Foto: João Roberto Ripper
Logo depois que a Organização Mundial de Saúde reconheceu oficialmente que o mundo estava sendo assolado por uma pandemia, em março de 2020, não faltaram vaticínios de que a humanidade seria forçada a avançar no pós-pandemia.
Jornalistas, analistas, acadêmicos e até políticos e economistas conservadores sustentavam que o modelo atual de governança global e de organização da sociedade se esgotara, bem como o padrão de consumo baseado na exploração selvagem dos recursos naturais.
A maior tragédia de saúde em 100 anos levaria finalmente à afirmação do bem coletivo em detrimento do individualismo, ao fim dos ataques neoliberais ao investimento público e à derrota dos arautos da financeirização da vida e adoradores do Deus Mercado.
A partir de uma tardia valorização da saúde pública, o resto viria de roldão. Ou seja, chegara a hora do ser humano. Uma ideia distributiva importante da esquerda, como a renda básica universal, vista até então pelo establishment econômico e político como inexequível, passou a ser cantada em prosa e verso pelos donos do dinheiro e seus porta-vozes.
Pano rápido: às vésperas da pandemia do novo coronavírus completar um ano, relatório lançado pela Oxfam intitulado “O vírus da desigualdade” mostra que o mundo caminha na direção contrária, ou melhor, na de sempre.
Um pequeno trecho do documento diz tudo: “O vírus expôs, se alimentou e aumentou as desigualdades de renda, gênero e raça já existentes. Mais de dois milhões de pessoas já morreram e centenas de milhões estão sendo jogadas na pobreza, enquanto muitos dos ricos (indivíduos e empresas) prosperam. As fortunas dos bilionários voltaram ao pico pré-pandêmico em apenas nove meses, enquanto a recuperação para as pessoas mais pobres do mundo pode levar mais de uma década.”
No Brasil, a elite de mentalidade escravocrata e que devota um ódio incontornável pelos pobres e negros também se esmera em reforçar o dito popular segundo o qual “pau que nasce torto morre torto.”
Embora sigam morrendo mais de mil brasileiros todos os dias, a imprensa sabuja, o ministro da Economia e as lideranças da direita liberal no Congresso não hesitam em continuar apregoando as “reformas” como panaceia para as males nacionais e única saída para o fundo de poço em que se encontra o país.

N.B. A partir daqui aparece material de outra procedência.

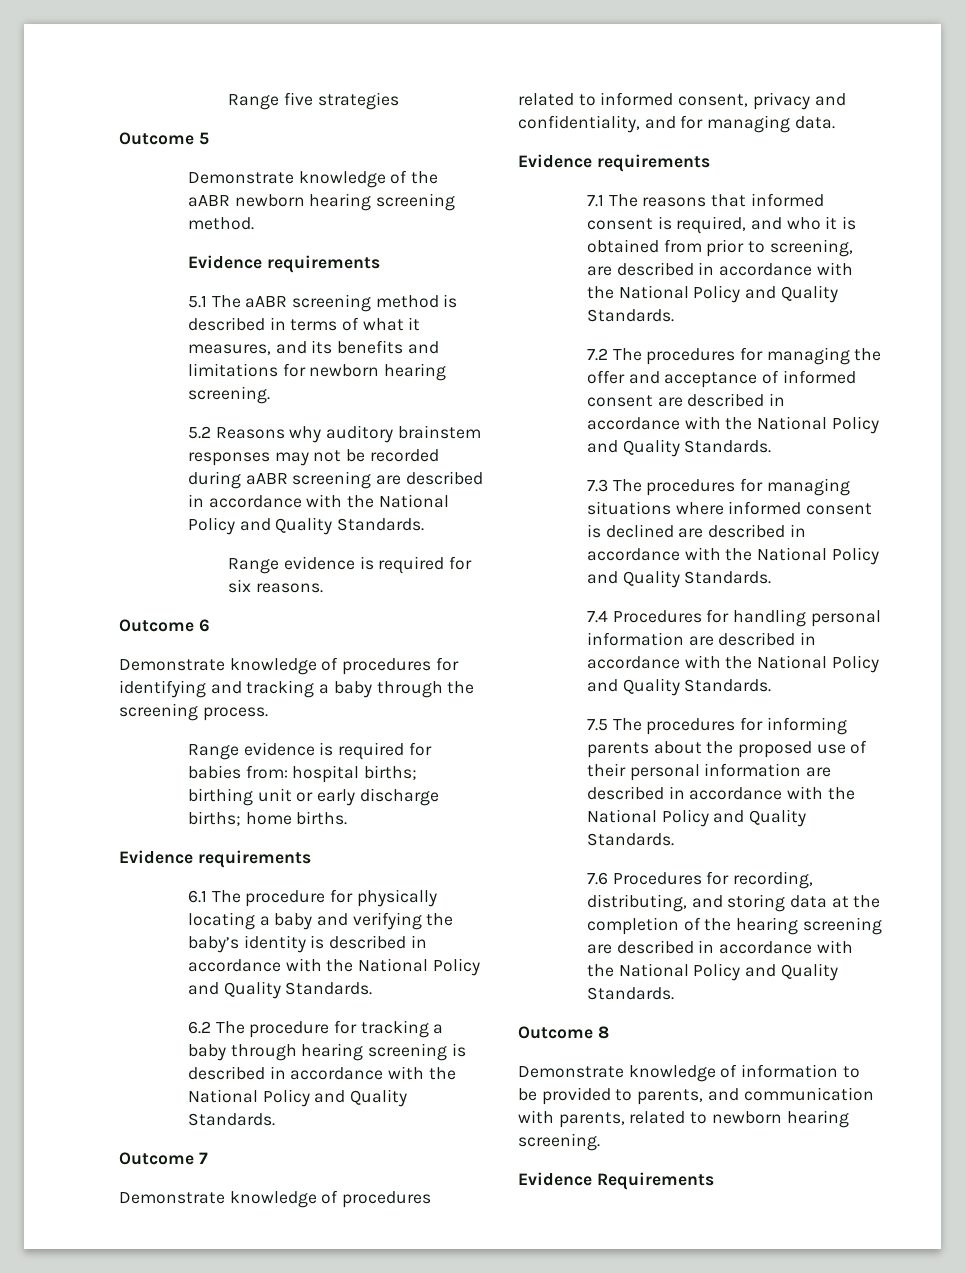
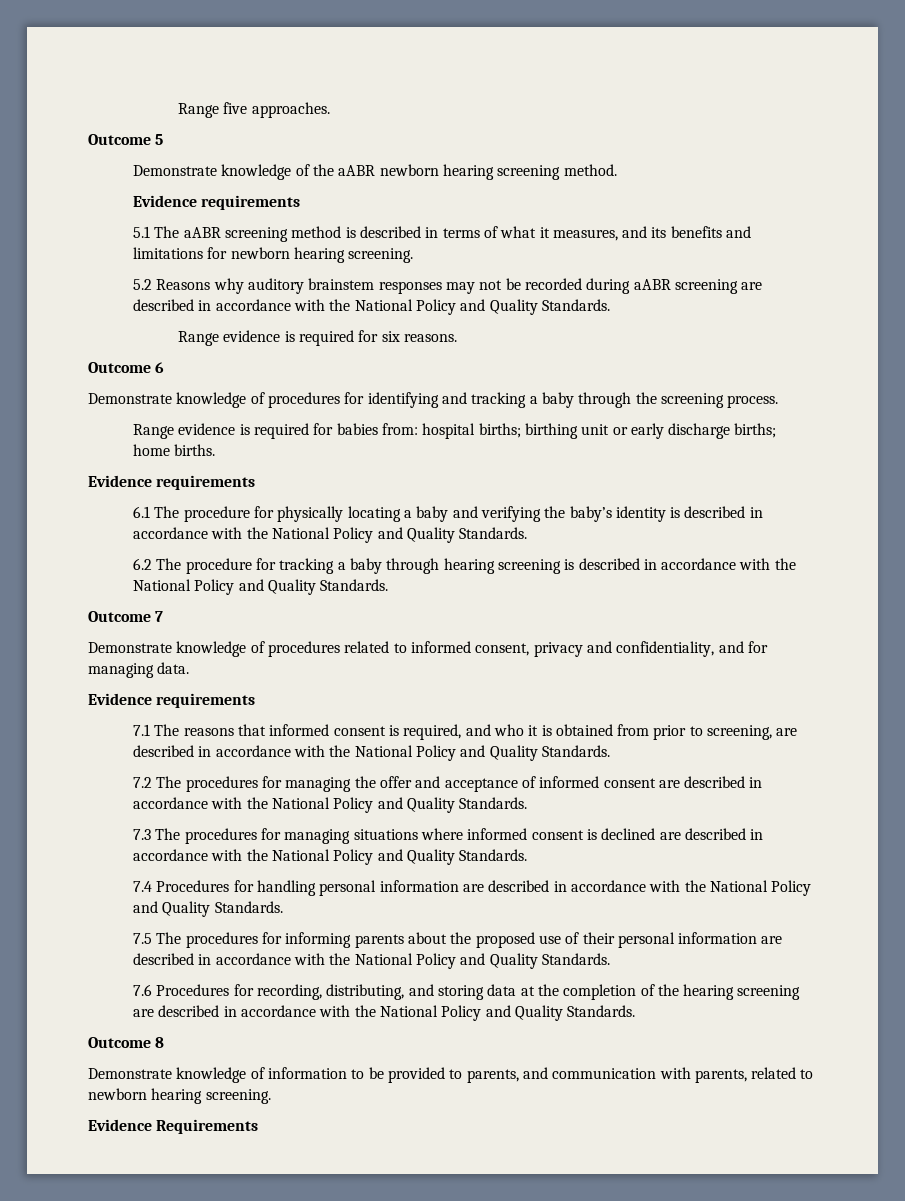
- Range five strategies
+ Range five approaches.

A palavra “reforma”, que nada tem a ver com a vida real, com empregos, salários e desenvolvimento econômico e social, é usada como eufemismo para mais espoliação do povo em benefício do rentismo sanguessuga do mercado e para a entrega de riquezas estratégicas do país a preço de xepa de feira.
Foi assim com as reformas trabalhista e da previdência e será assim com reforma administrativa e a radicalização pretendida do programa de privatizações. Contudo, mesmo diante de todas as dificuldades, aqui vale destacar que existe luta e resistência. E o pedido de demissão do presidente da Eletrobrás por encontrar obstáculos para levar a diante a venda da estatal pode e deve ser visto como uma vitória parcial da mobilização dos trabalhadores.
O mantra do teto de gastos, que nada mais é do que um biombo tecnocrático para esconder a pilhagem da economia nacional praticada pelos agentes do mercado, segue na ponta da língua de conservadores de todos os matizes.
Afinal, quanto menos o governo investir no social, mais sobrará dinheiro para pagar a montanha de títulos da vida pública em poder do mercado financeiro - conglomerado antinacional e antipopular formado por bancos comerciais e de investimos, corretoras, fundos, bolsa de valores, etc.
Difícil mesmo é pensar no mercado, ou falar e escrever a seu respeito, sem despertar os instintos mais primitivos de repulsa e sonhar de olhos abertos com uma utópica conjuntura revolucionária. Sonhar não custa nada.